Each data page in the buffer cache is associated with a structure that tracks the status information, including whether the page is dirty or not (“dirty” means modified through INSERT, UPDATE or DELETE operation). A data page can only be latched while it is in memory. After a data page is modified in memory it must be written to disk. Before writing the data page to disk SQL Server latches it to prevent further modifications. Once the page is successfully written to disk, the latch is released. Latching is also used when the data is read. SQL Server retrieves data pages that are likely to be used and places them in the buffer cache. This functionality is called “read-ahead”. During read-ahead, SQL Server acquires latches on data pages to protect them from further access and from modification. Once the pages have been moved to the buffer cache, SQL Server double-checks each page for a valid page number and torn page errors. After these checks are complete the latches are released.

Latches can be monitored in three different ways:

Performance Counter: SQL Server provides three counters for monitoring latches:

Average Latch Wait Time counter: Shows average number of milliseconds it takes to obtain a latch.
Latch Waits: Shows the total number of latch requests that could not be immediately satisfied and had to wait.
Total Latch Wait Time: Shows total wait time for acquiring latches for the last second. This counter also applies only to those requests that couldn’t be immediately satisfied due to resource contention.
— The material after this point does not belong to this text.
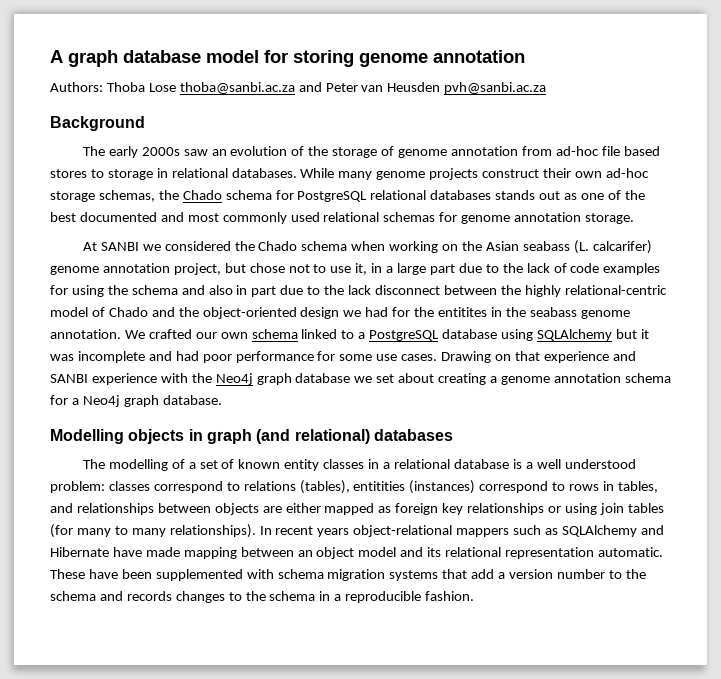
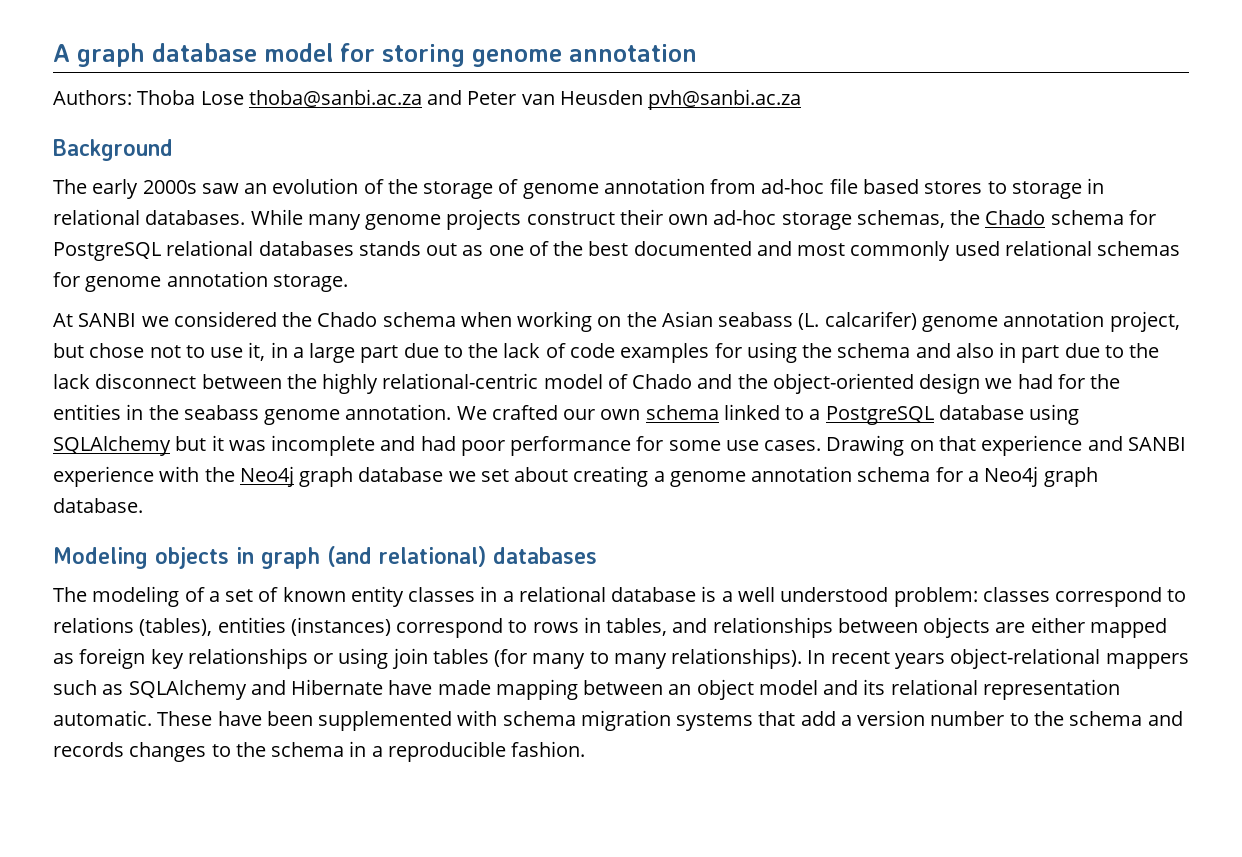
[438,307,488,317] entitites -> [53,404,121,420] entities
[50,429,124,444] Modelling -> [53,547,148,569] Modeling
[108,459,168,471] modelling -> [92,586,180,607] modeling
[353,481,406,491] entitities -> [217,617,286,633] entities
The first counter applies to those instances for which SQL Server could not obtain required latches immediately. If there is no resource contention, SQL Server will obtain a latch without any wait. Since this counter displays the average wait time it typically remains relatively static. The other two counters can vary widely depending on the system’s activity. If the values of the two counters below are consistently high, you should investigate disk I/O and memory counters to see if those components cause a bottleneck.

Latch Wait Types

As latches can also cause waits on the SQL Server, they can be monitored by using the data management view “sys.dm_os_wait_stats” (see also Wait Stats). The result of this view can look like this:

SELECT * 
FROM sys.dm_os_wait_stats
WHERE max_wait_time_ms > 0
AND wait_type LIKE '%LATCH%'

The following latch wait types can occur:

PAGEIOLATCH_DT: Occurs when a task is waiting on a latch for a buffer that is in an I/O request. The latch request is in Destroy mode.
PAGEIOLATCH_EX: Occurs when a task is waiting on a latch for a buffer that is in an I/O request. The latch request is in Exclusive mode.
PAGEIOLATCH_KP: Occurs when a task is waiting on a latch for a buffer that is in an I/O request. The latch request is in Keep mode.
PAGEIOLATCH_SH: Occurs when a task is waiting on a latch for a buffer that is in an I/O request. The latch request is in Shared mode.
PAGEIOLATCH_UP: Occurs when a task is waiting on a latch for a buffer that is in an I/O request. The latch request is in Update mode.
PAGELATCH_DT: Occurs when a task is waiting on a latch for a buffer that is not in an I/O request. The latch request is in Destroy mode.
PAGELATCH_EX: Occurs when a task is waiting on a latch for a buffer that is not in an I/O request. The latch request is in Exclusive mode.
PAGELATCH_KP: Occurs when a task is waiting on a latch for a buffer that is not in an I/O request. The latch request is in Keep mode.
PAGELATCH_SH: Occurs when a task is waiting on a latch for a buffer that is not in an I/O request. The latch request is in Shared mode.
PAGELATCH_UP: Occurs when a task is waiting on a latch for a buffer that is not in an I/O request. The latch request is in Update mode.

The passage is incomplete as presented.